— Action item —
Look through the data and write out every line with the word "invoice" in it.

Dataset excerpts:
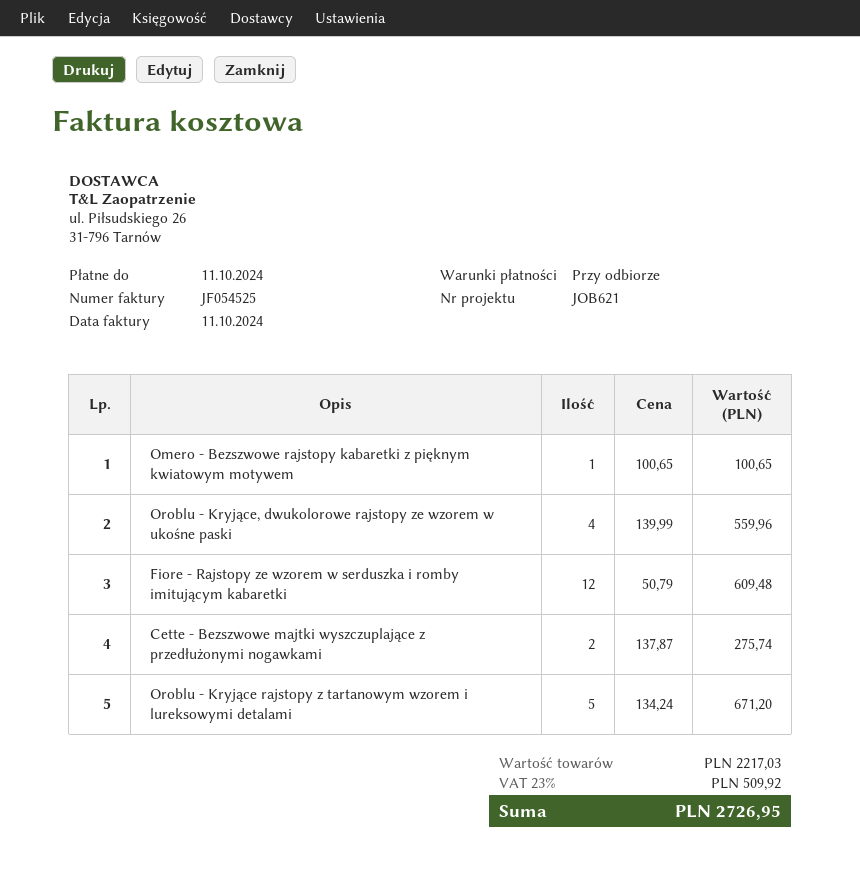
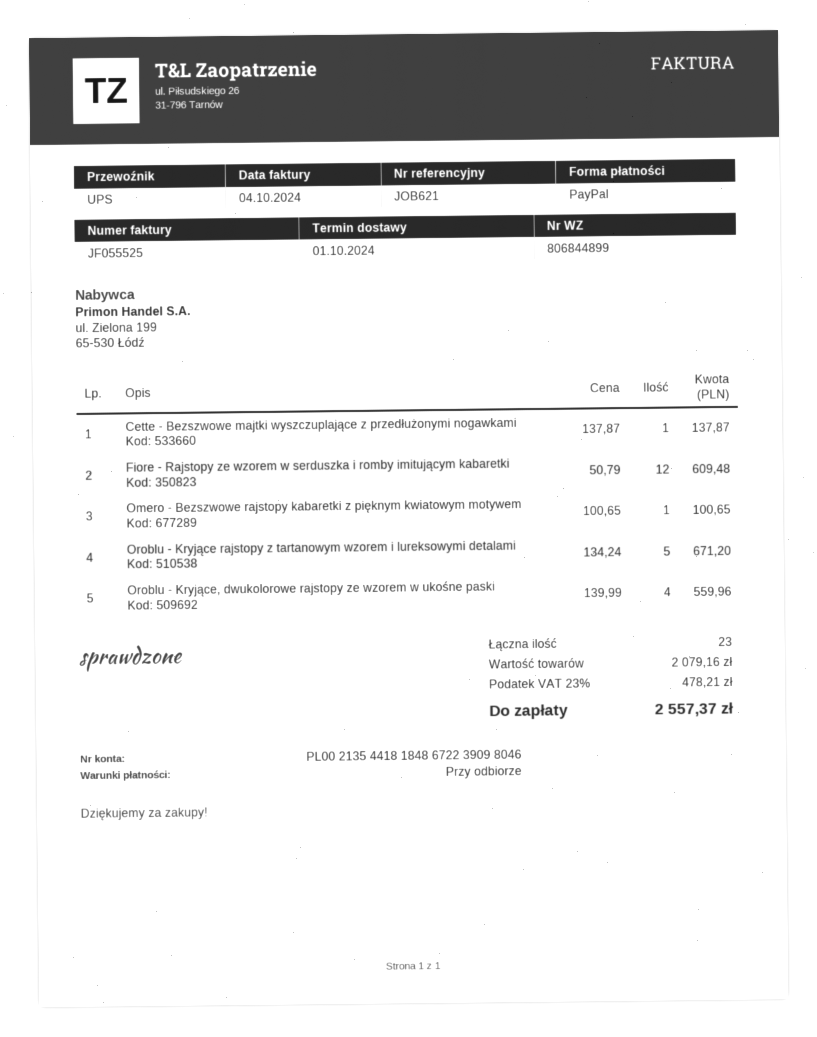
invoice number: JF054525 -> JF055525
invoice date: 2024-10-11 -> 2024-10-04
Cette - Bezszwowe majtki wyszczuplające z przedłużonymi nogawkami: 2 x 137.87 = 275.74 -> 1 x 137.87 = 137.87
subtotal: 2217.03 -> 2079.16
tax: 23% = 509.92 -> 23% = 478.21
total: 2726.95 -> 2557.37

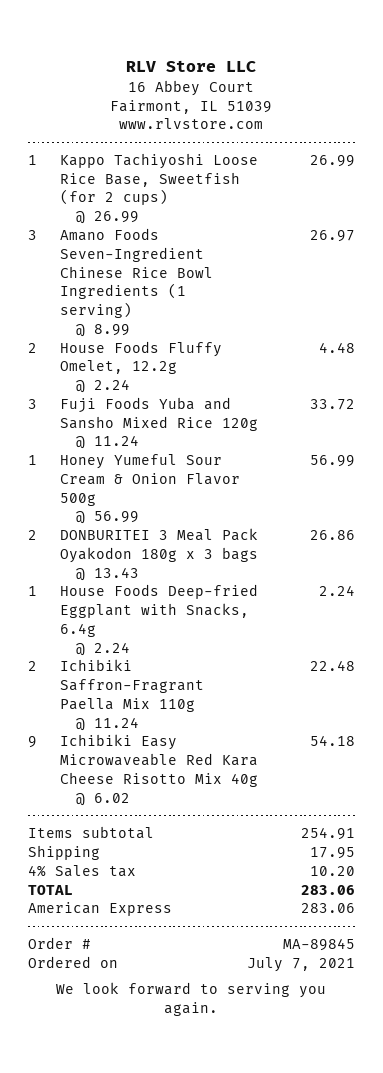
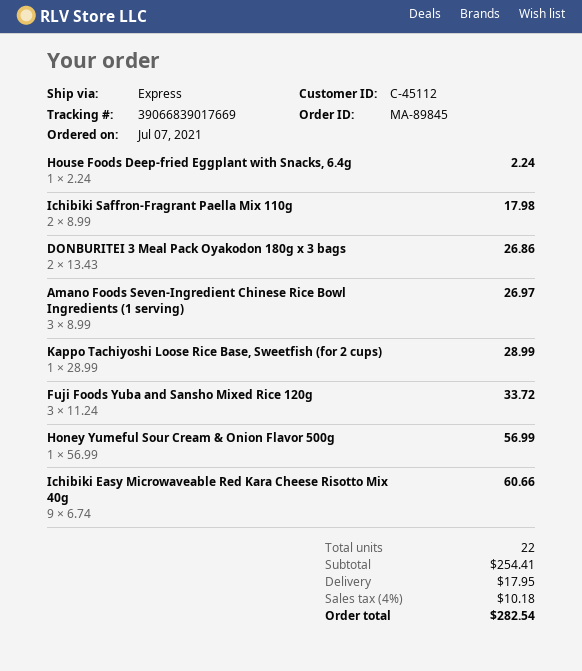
Kappo Tachiyoshi Loose Rice Base, Sweetfish (for 2 cups): 1 x 26.99 = 26.99 -> 1 x 28.99 = 28.99
House Foods Fluffy Omelet, 12.2g: 2 x 2.24 = 4.48 -> none
Ichibiki Saffron-Fragrant Paella Mix 110g: 2 x 11.24 = 22.48 -> 2 x 8.99 = 17.98
Ichibiki Easy Microwaveable Red Kara Cheese Risotto Mix 40g: 9 x 6.02 = 54.18 -> 9 x 6.74 = 60.66
subtotal: 254.91 -> 254.41
tax: 4% = 10.20 -> 4% = 10.18
total: 283.06 -> 282.54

— Response to the exercise —
invoice number: JF054525 -> JF055525
invoice date: 2024-10-11 -> 2024-10-04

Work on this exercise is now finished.